(Data records begins)

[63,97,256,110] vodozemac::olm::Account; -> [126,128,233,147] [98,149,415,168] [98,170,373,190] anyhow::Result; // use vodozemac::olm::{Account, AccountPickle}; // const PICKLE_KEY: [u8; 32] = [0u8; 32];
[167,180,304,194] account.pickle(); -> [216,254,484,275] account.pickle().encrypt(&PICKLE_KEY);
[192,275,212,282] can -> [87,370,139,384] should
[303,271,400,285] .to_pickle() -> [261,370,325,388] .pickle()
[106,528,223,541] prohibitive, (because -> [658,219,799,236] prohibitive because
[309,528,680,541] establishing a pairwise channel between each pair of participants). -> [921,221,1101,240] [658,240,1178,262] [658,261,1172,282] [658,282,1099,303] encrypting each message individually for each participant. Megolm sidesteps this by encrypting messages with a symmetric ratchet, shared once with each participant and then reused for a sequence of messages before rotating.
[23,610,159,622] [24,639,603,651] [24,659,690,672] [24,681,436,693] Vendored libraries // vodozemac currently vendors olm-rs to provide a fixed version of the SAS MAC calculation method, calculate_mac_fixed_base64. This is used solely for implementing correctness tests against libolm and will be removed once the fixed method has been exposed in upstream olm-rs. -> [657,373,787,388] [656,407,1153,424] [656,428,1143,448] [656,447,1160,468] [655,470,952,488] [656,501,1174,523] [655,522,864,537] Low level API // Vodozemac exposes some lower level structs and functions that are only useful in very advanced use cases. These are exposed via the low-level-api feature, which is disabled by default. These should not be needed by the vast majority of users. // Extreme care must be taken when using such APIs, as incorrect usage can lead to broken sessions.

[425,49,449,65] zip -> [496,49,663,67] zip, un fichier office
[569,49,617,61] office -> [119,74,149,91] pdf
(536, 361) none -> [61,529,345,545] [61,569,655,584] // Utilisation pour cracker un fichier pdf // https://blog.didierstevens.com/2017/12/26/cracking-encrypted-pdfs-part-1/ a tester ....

(Data records ends)

* Exercise:
Only lines holding the word "should" are wanted; list them all from the material.

* Solution for this problem:
[192,275,212,282] can -> [87,370,139,384] should
[23,610,159,622] [24,639,603,651] [24,659,690,672] [24,681,436,693] Vendored libraries // vodozemac currently vendors olm-rs to provide a fixed version of the SAS MAC calculation method, calculate_mac_fixed_base64. This is used solely for implementing correctness tests against libolm and will be removed once the fixed method has been exposed in upstream olm-rs. -> [657,373,787,388] [656,407,1153,424] [656,428,1143,448] [656,447,1160,468] [655,470,952,488] [656,501,1174,523] [655,522,864,537] Low level API // Vodozemac exposes some lower level structs and functions that are only useful in very advanced use cases. These are exposed via the low-level-api feature, which is disabled by default. These should not be needed by the vast majority of users. // Extreme care must be taken when using such APIs, as incorrect usage can lead to broken sessions.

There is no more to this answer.